◆ PROBLEM DETAILS ◆
If a line in the entries below holds the string "enobarvna", copy it.

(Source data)
○ ○ ○ ○ ○ ○ ○
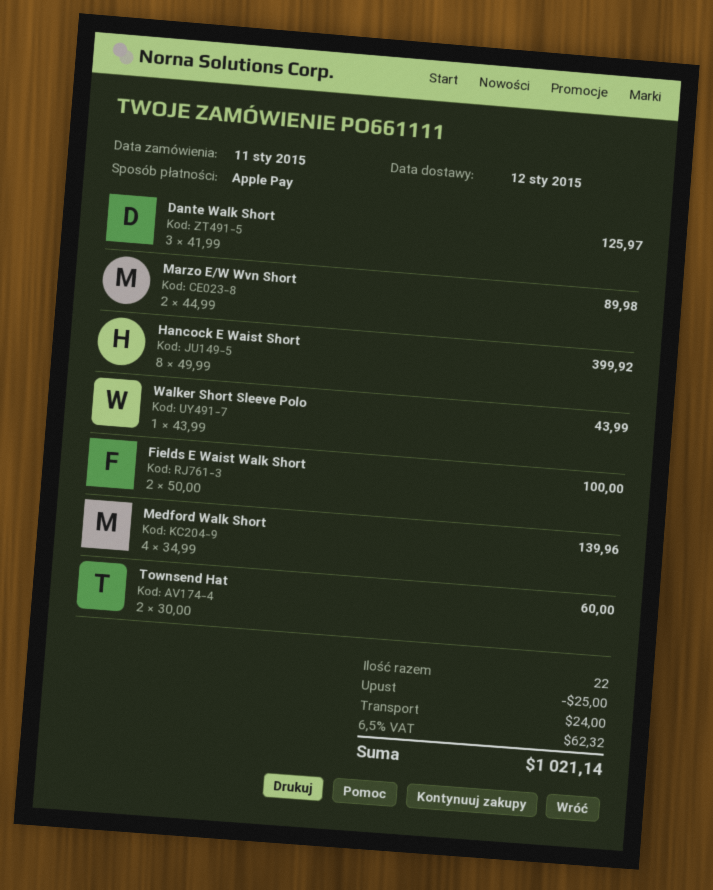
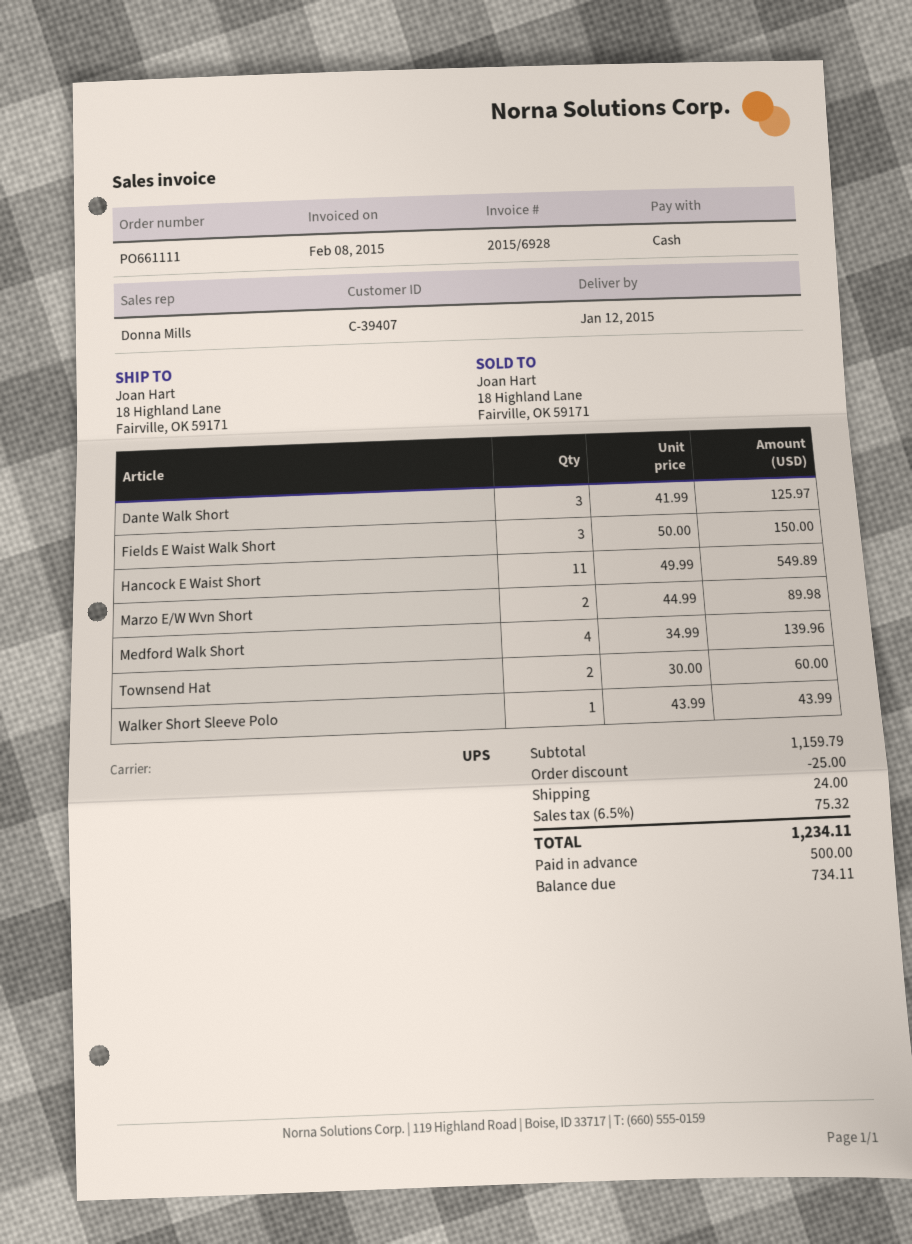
payment method: Apple Pay -> cash
Hancock E Waist Short: 8 x 49.99 = 399.92 -> 11 x 49.99 = 549.89
Fields E Waist Walk Short: 2 x 50.00 = 100.00 -> 3 x 50.00 = 150.00
tax: 6.5% = 62.32 -> 6.5% = 75.32
total: 1021.14 -> 1234.11

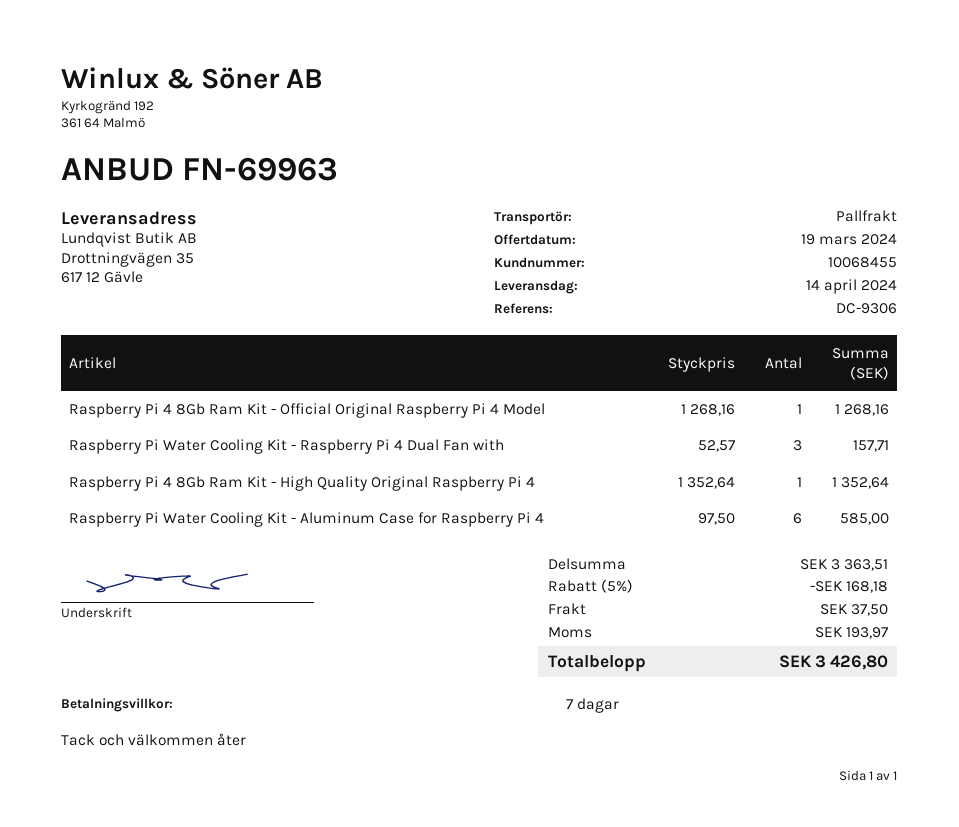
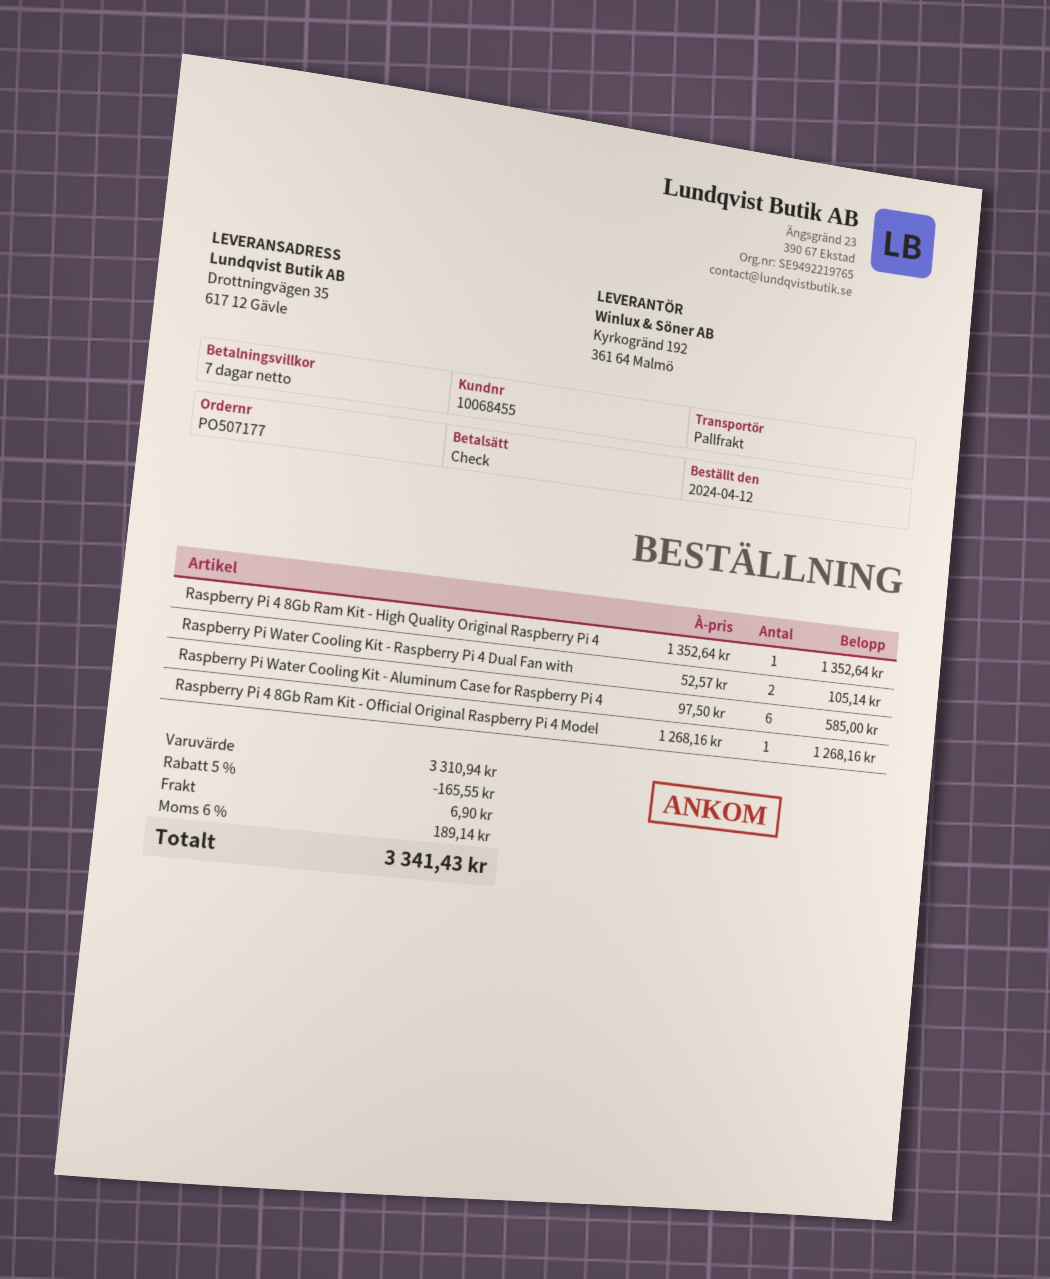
Raspberry Pi Water Cooling Kit - Raspberry Pi 4 Dual Fan with: 3 x 52.57 = 157.71 -> 2 x 52.57 = 105.14
subtotal: 3363.51 -> 3310.94
discount: 5% = 168.18 -> 5% = 165.55
shipping: 37.50 -> 6.90
tax: 193.97 -> 189.14
total: 3426.80 -> 3341.43

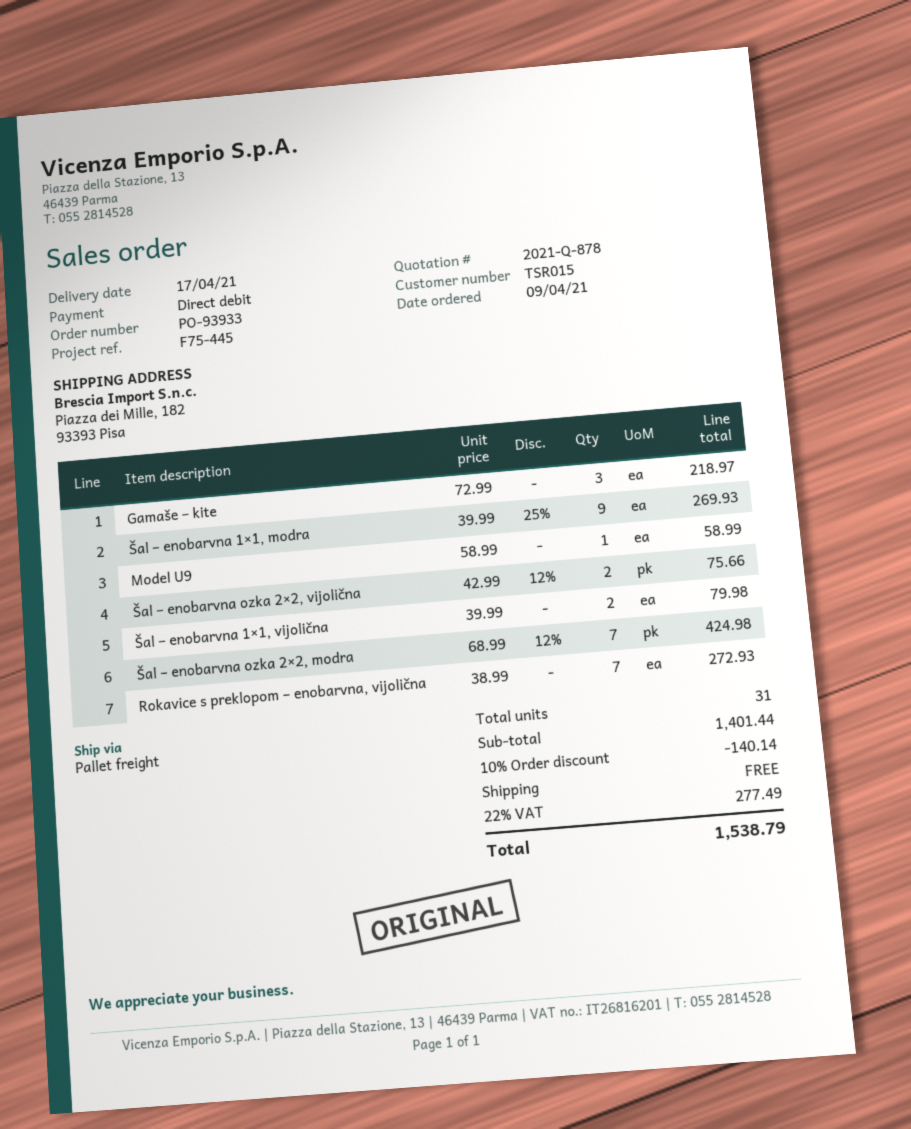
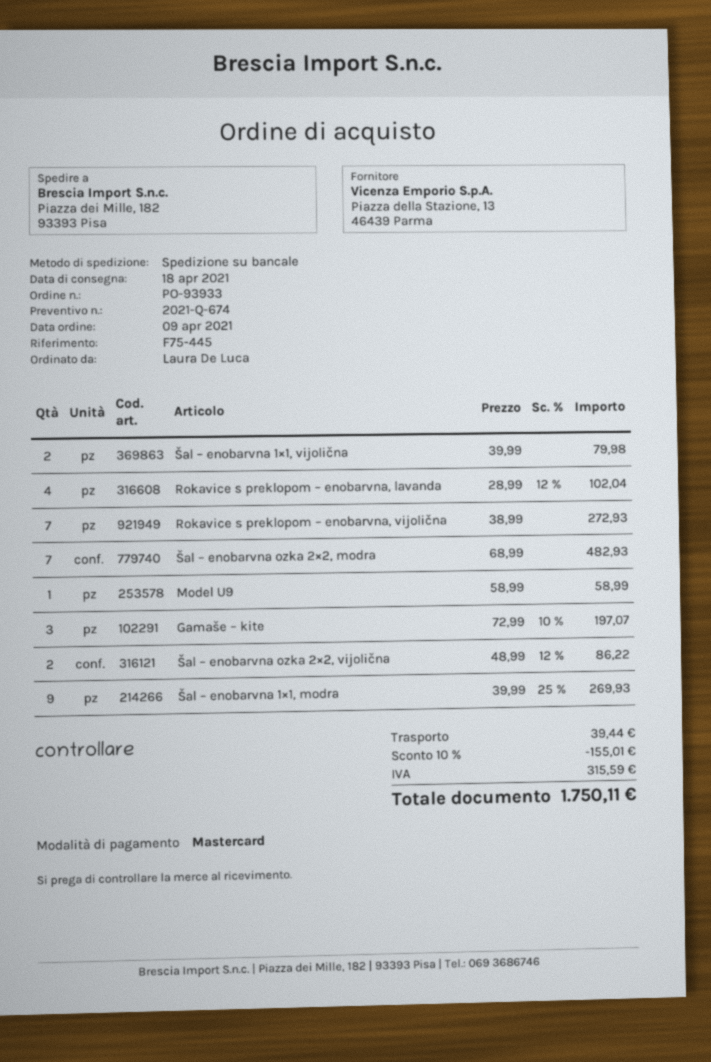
quote number: 2021-Q-878 -> 2021-Q-674
delivery date: 2021-04-17 -> 2021-04-18
payment method: direct debit -> Mastercard
Gamaše – kite: 3 x 72.99 = 218.97 -> 3 x 72.99 - 10% = 197.07
Šal – enobarvna ozka 2×2, vijolična: 2 x 42.99 - 12% = 75.66 -> 2 x 48.99 - 12% = 86.22
Šal – enobarvna ozka 2×2, modra: 7 x 68.99 - 12% = 424.98 -> 7 x 68.99 = 482.93
Rokavice s preklopom – enobarvna, lavanda: none -> 4 x 28.99 - 12% = 102.04
discount: 10% = 140.14 -> 10% = 155.01
shipping: 0.00 -> 39.44
tax: 277.49 -> 315.59
total: 1538.79 -> 1750.11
○ ○ ○ ○ ○ ○ ○
◆ EXPECTED ANSWER ◆
Šal – enobarvna ozka 2×2, vijolična: 2 x 42.99 - 12% = 75.66 -> 2 x 48.99 - 12% = 86.22
Šal – enobarvna ozka 2×2, modra: 7 x 68.99 - 12% = 424.98 -> 7 x 68.99 = 482.93
Rokavice s preklopom – enobarvna, lavanda: none -> 4 x 28.99 - 12% = 102.04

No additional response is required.